Start of Given information

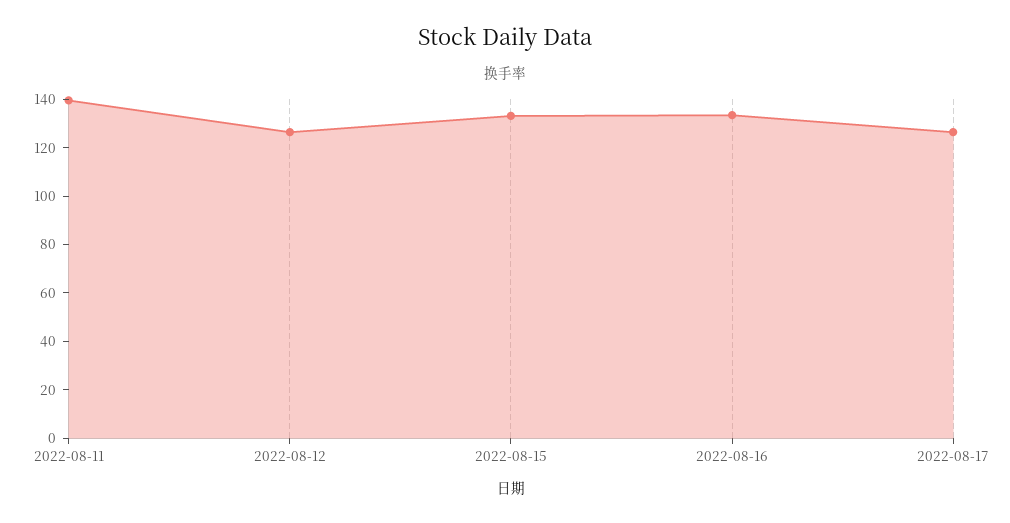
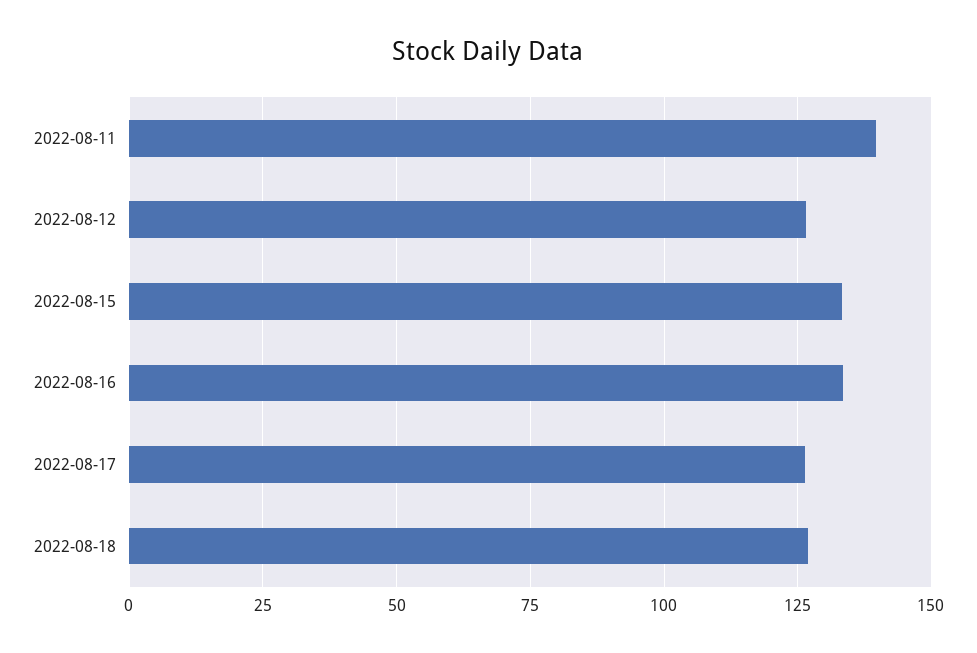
2022-08-18: none -> 127.5

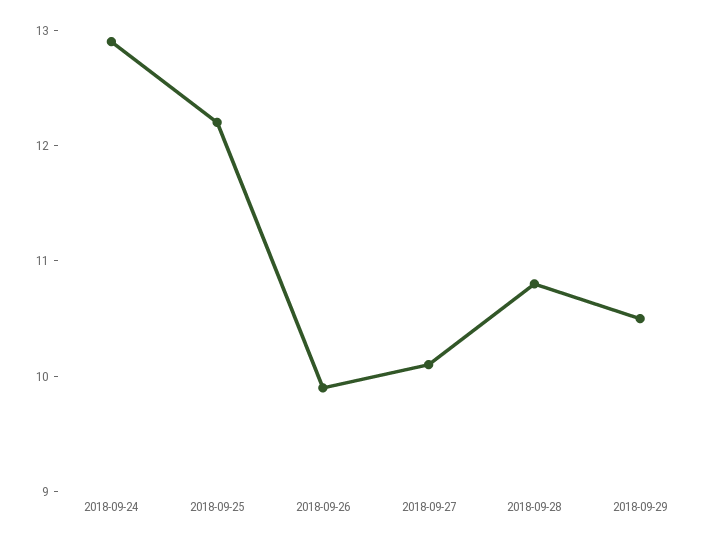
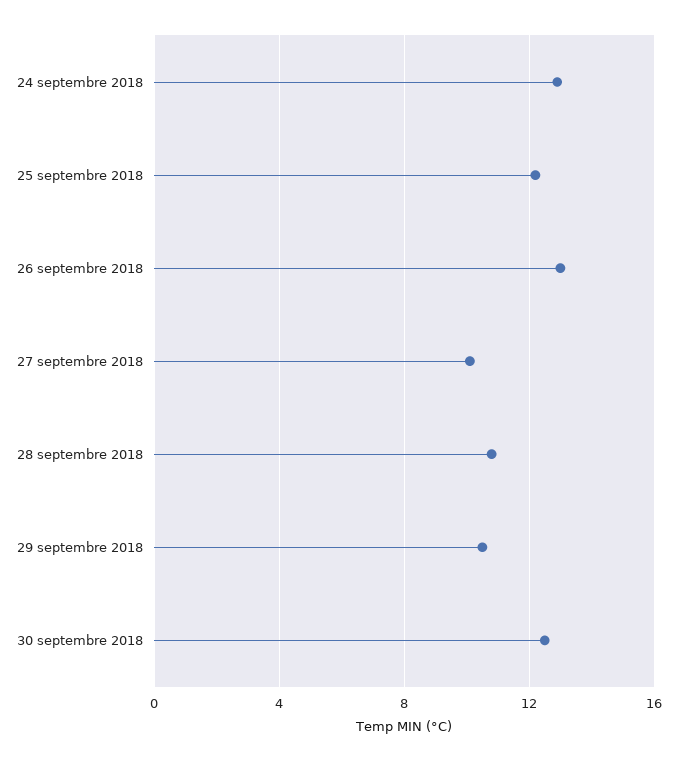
2018-09-26: 9.9 -> 13
30 septembre 2018: none -> 12.5

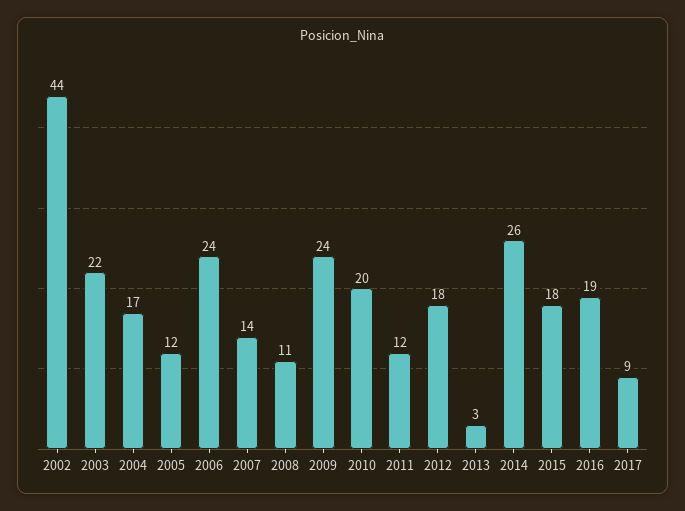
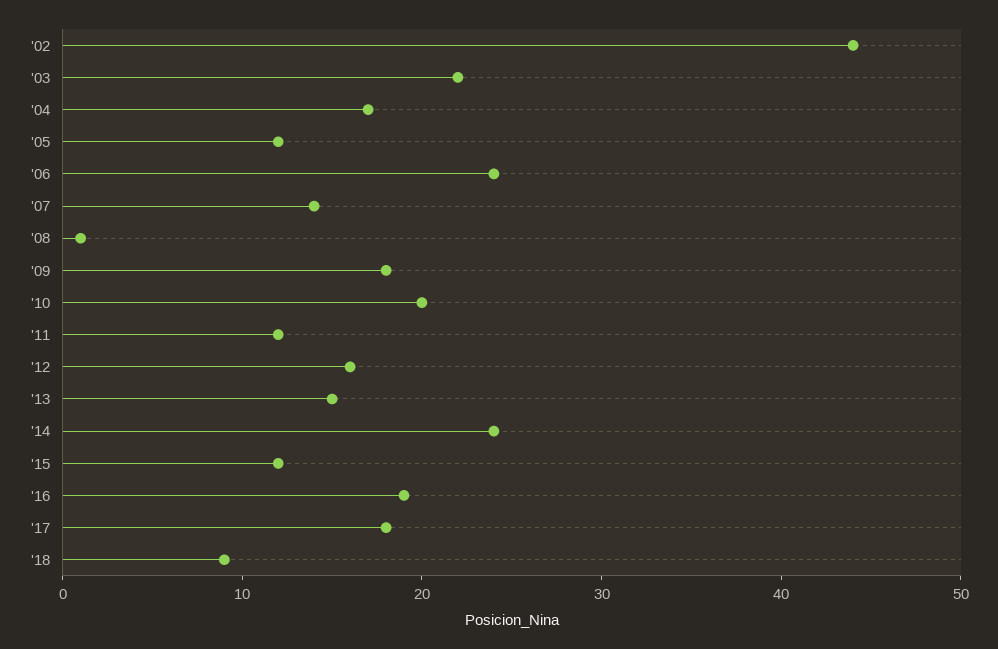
2008: 11 -> 1
2009: 24 -> 18
2012: 18 -> 16
2013: 3 -> 15
2014: 26 -> 24
2015: 18 -> 12
2017: 9 -> 18
'18: none -> 9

End of Given information

Output each record verbatim and leave out its pictures.

Task solution |
2022-08-18: none -> 127.5

2018-09-26: 9.9 -> 13
30 septembre 2018: none -> 12.5

2008: 11 -> 1
2009: 24 -> 18
2012: 18 -> 16
2013: 3 -> 15
2014: 26 -> 24
2015: 18 -> 12
2017: 9 -> 18
'18: none -> 9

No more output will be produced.